PROBLEM TO SOLVE |
Repeat the listing exactly, minus the pictures.

INPUT RECORDS |
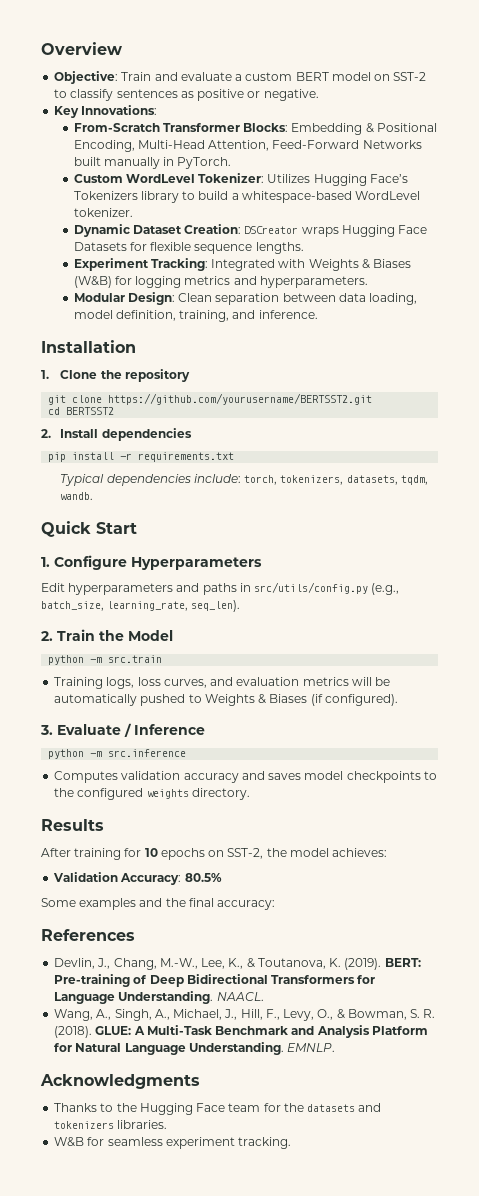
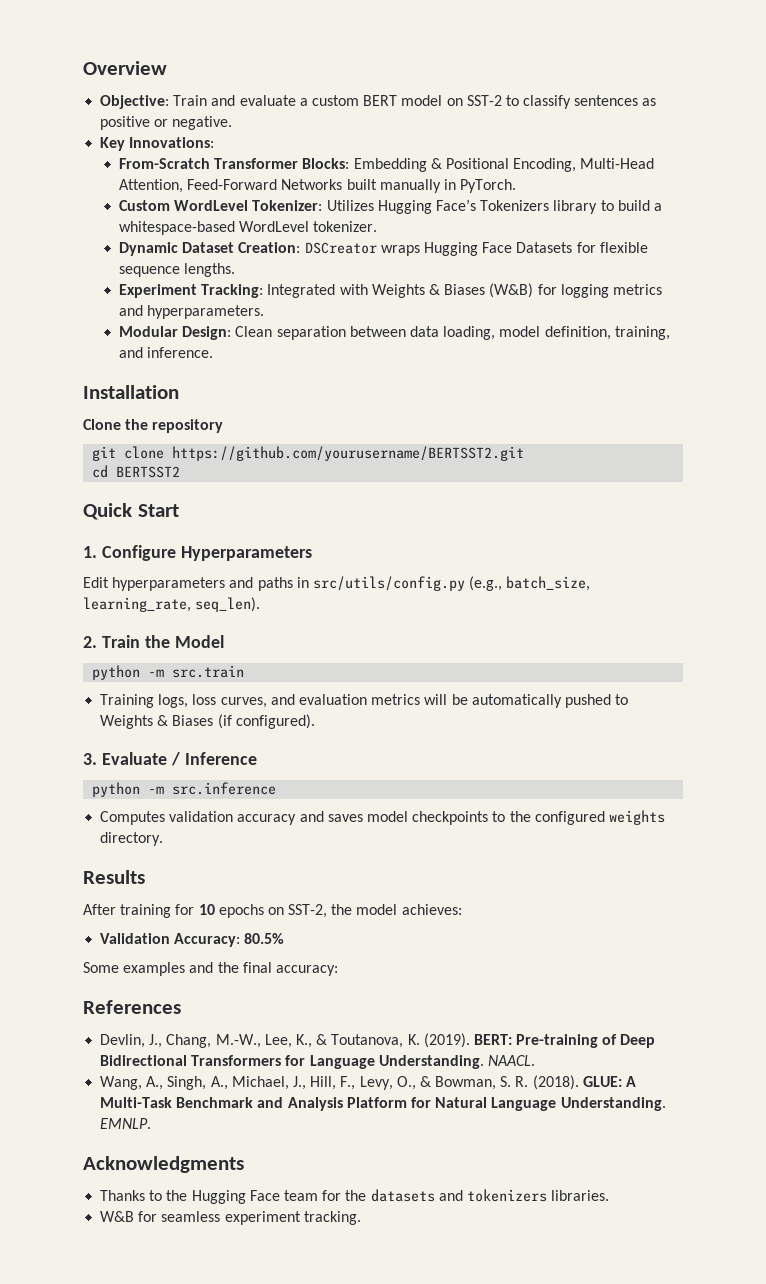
- 1. Clone the repository
+ Clone the repository
- 2. Install dependencies
- pip install -r requirements.txt
- Typical dependencies include: torch, tokenizers, datasets, tqdm, wandb.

SOLUTION |
- 1. Clone the repository
+ Clone the repository
- 2. Install dependencies
- pip install -r requirements.txt
- Typical dependencies include: torch, tokenizers, datasets, tqdm, wandb.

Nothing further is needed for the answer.